Viral upper respiratory tract infections are the most commonly reported infections related to Hajj. Other potential threats include influenza, tuberculosis, measles, pertussis, and deadly coronaviruses such as MERS-CoV, which was first isolated in Jeddah, Saudi Arabia in 2012. While there have been no sustained epidemics of MERS-CoV, several hospital-associated outbreaks have demonstrated the risk of transmission in close quarters. Dedicated surveillance and diagnostic capabilities are available to monitor for MERS-CoV transmission, and Hajj pilgrimages since the emergence of MERS-CoV have “passed without any increase in travel-related MERS-CoV cases.” The incubation period for MERS can be as long as 2 weeks, so the healthcare systems of all pilgrim home countries must also be vigilant.
Saudi public health preparedness
Saudi Arabia coordinates millions of Hajj pilgrims each year, and Saudi officials have extensive experience preparing for mass gatherings. The Hajj Preventive Medicine Committee provides additional resources to support disease control at Hajj events. In addition to information on travel visas, the Saudi Ministry of Health proactively disseminates public health guidance and educational information.
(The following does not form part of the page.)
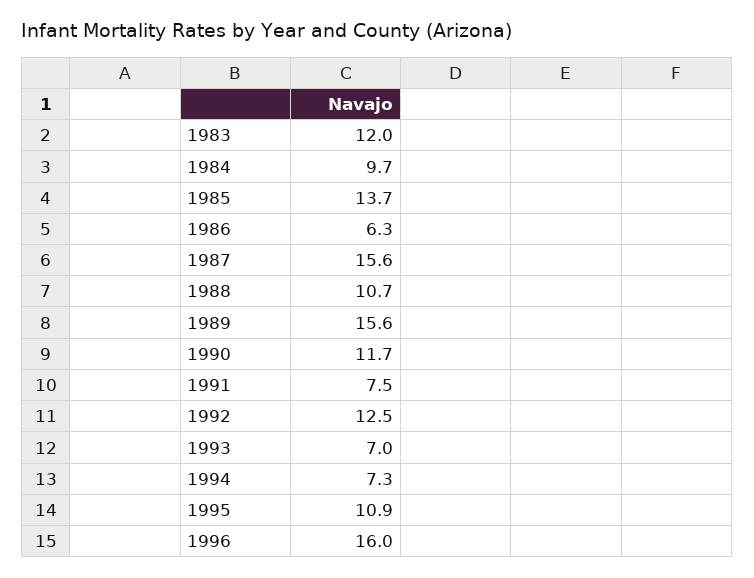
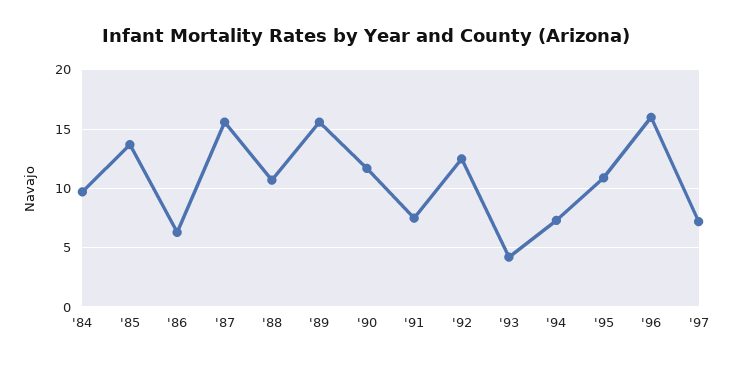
1983: 12 -> none
1993: 7 -> 4
'97: none -> 7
Social distancing measures are nearly impossible because crowd density is overwhelming, but a number of other public health measures are implemented during the Hajj to help prevent disease transmission, ranging from access to safe food and water to vector control to free healthcare for pilgrims. Mobile isolation units are also deployed during the Hajj to supplement existing health system resources and prevent further spread of disease by separating infectious individuals from others.
Electronic surveillance systems are used to ensure the rapid detection of communicable diseases; however, due to the short duration of the Hajj—relative to disease latent periods—preventive measures are the primary focus of Saudi and Hajj health officials.
These preparedness measures have proven effective in the past, particularly during the 2003 global SARS outbreak, when Saudi authorities “recognized the threat early and instituted a variety of control measures, including restrictions of arrivals from countries with recognized outbreaks, home quarantine, and rapid testing.”
What to expect this year
The 2016 Hajj saw more than 1.8 million visitors (1.3 million from outside Saudi Arabia), and similar numbers are likely to participate this year. Identifying infectious disease threats to mass gatherings—whether they are religious pilgrimages like the Hajj, sporting events like the World Cup or the Olympics, or others—and implementing effective public health interventions are paramount to preventing infectious disease importation or exportation.
While this seems like a daunting task given the sheer number of participants at these types of events, coordinated efforts between health officials in the host country, travelers’ origin countries, and event officials to implement appropriate disease surveillance systems, preventive interventions, response capabilities, and education campaigns can mitigate the effects of local or global outbreaks or even stop them before they begin.